A new hospital, to be built on donated land by a private property developer, is one of two options for urgent, emergency and acute medical care being considered by healthcare commissioners in East Kent.
The proposal from Quinn Estates, which was first put forward in summer, involves the property developer providing the land and building the shell of a new hospital as part of a development of 2,000 new homes. The project includes a new access road from the A2 and would be subject to planning permission.
East Kent Hospitals University Foundation Trust (EKHUFT) would have to fit-out the new-build, which would be connected to the current Kent and Canterbury Hospital, and refurbish some of the current buildings at an estimated cost to the NHS of £250m. The proposal would create a single 24/7 A&E and all specialist services for the whole of East Kent at Kent and Canterbury Hospital. QEQM Hospital (in Margate) and William Harvey Hospital (in Ashford) would have 24/7 GP-led Urgent Treatment Centres as well as diagnostics, day surgery, outpatient services and rehabilitation.
The option is less than half the cost of building a new single-site hospital on green belt land, which has been ruled out due to lack of funding and the length of time it would take to build - 10 years. It is however more expensive than the second option that is being considered, which is to invest in larger, modernised A&E departments at both William Harvey and QEQM Hospitals. William Harvey would provide services for people that need highly specialist care and QEQM would provide inpatient care for people who are acutely unwell, emergency and day surgery, maternity and geriatric care. Kent and Canterbury Hospital would have a 24/7 GP-led Urgent Treatment Centre and services including diagnostics, day surgery, outpatient services and rehabilitation. The estimated cost of this option to the NHS is £160m.
The decision to assess these two options further was taken at a meeting of the Joint Committee of East Kent Clinical Commissioning Groups (CCGs) on November 30. A further six options for planned inpatient orthopaedic care are also being considered. The assessment will include a business case for funding the changes and a public consultation will follow in 2018.
In a statement published on the EKHUFT website, Dr Tony Martin, Clinical Chair of NHS Thanet Clinical Commissioning Group says: “We want the NHS to provide excellent healthcare for everyone in east Kent. To achieve that, it has to change.
“The meeting today is part of a very rigorous process we are going through to agree how hospital services should be organised in the future, to meet the needs of local people.
“Demand for health services is constantly growing and changing too. This means that our health and care system in east Kent is under real strain and is not meeting national quality standards. There are limited specialist staff and there is limited money to spend, so we need to use what we have wisely and effectively.
“The next stage is detailed testing and analysis by health professionals and patient representatives of all the potential options, to reach a shortlist that we can consult the public on next year.
“There may well be changes to the options discussed today by the time of the public consultation.”

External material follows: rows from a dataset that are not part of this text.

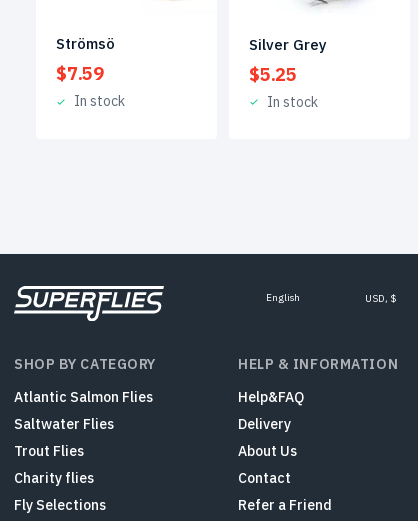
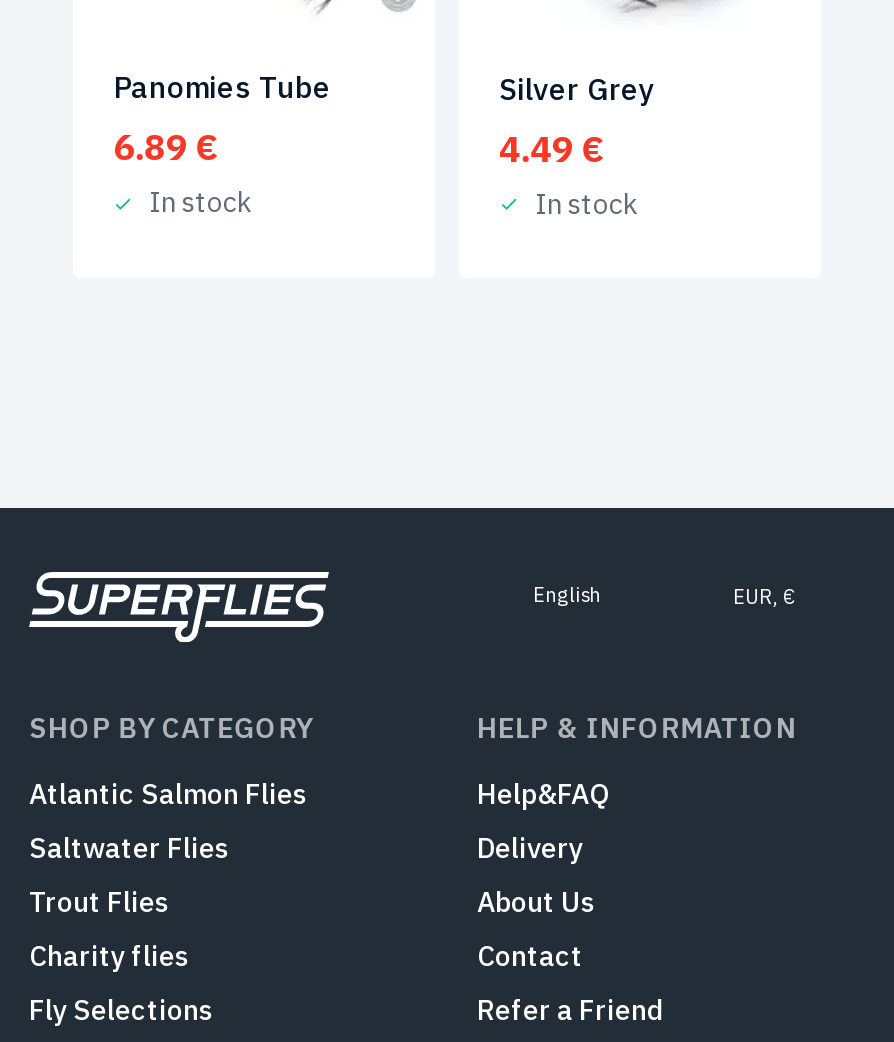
- Strömsö
- $7.59
+ Panomies Tube
+ 6.89 €

- $5.25
+ 4.49 €

- USD, $
+ EUR, €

The concept of a private developer offering to foot the construction bill for a new NHS hospital and provide the land in exchange for planning permission to build new homes is a new one for this country. In Kent - like much of the UK - the pressure is on to build more homes and to ensure healthcare provision meets the changing needs and growing demands of the local population.
Health campaigners in Kent have been long been campaigning against the closure of services at Kent and Canterbury Hospital, but at the same time there is local resistance to the idea of creating one major hospital for the region with the other two hospitals having their services scaled down.
We will watch the progress of this initiative with interest.